REQUIREMENT =
Exact copy, no pictures: reproduce every record below as it stands.

Version difference data
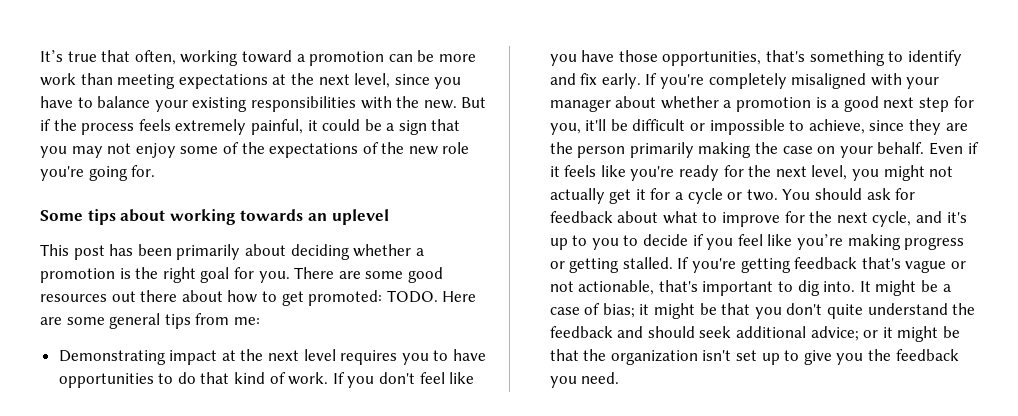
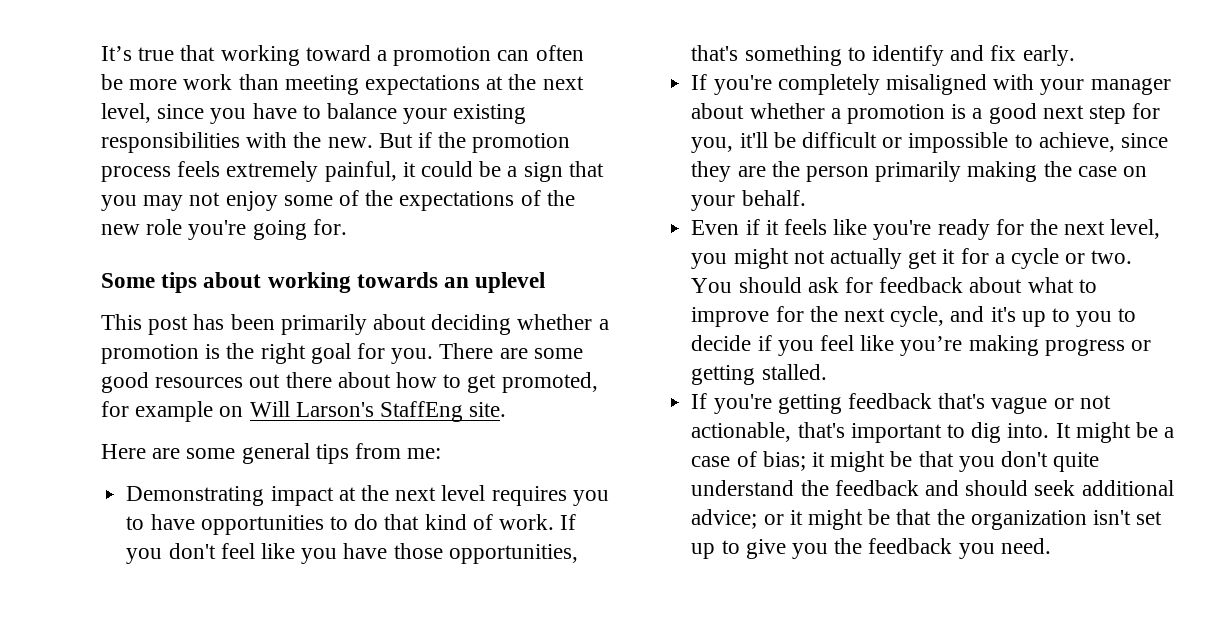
[134,50,176,65] often, -> (216, 53) none
(413, 58) none -> [535,45,584,61] often
(77, 125) none -> [472,133,571,153] promotion
[308,290,438,306] promoted: TODO. -> [501,372,598,393] [101,401,507,422] promoted, for example on Will Larson's StaffEng site. //
(641, 81) none -> (1075, 55) //
(925, 148) none -> (806, 198) //
(673, 263) none -> (827, 372) //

RESPONSE BOX =
[134,50,176,65] often, -> (216, 53) none
(413, 58) none -> [535,45,584,61] often
(77, 125) none -> [472,133,571,153] promotion
[308,290,438,306] promoted: TODO. -> [501,372,598,393] [101,401,507,422] promoted, for example on Will Larson's StaffEng site. //
(641, 81) none -> (1075, 55) //
(925, 148) none -> (806, 198) //
(673, 263) none -> (827, 372) //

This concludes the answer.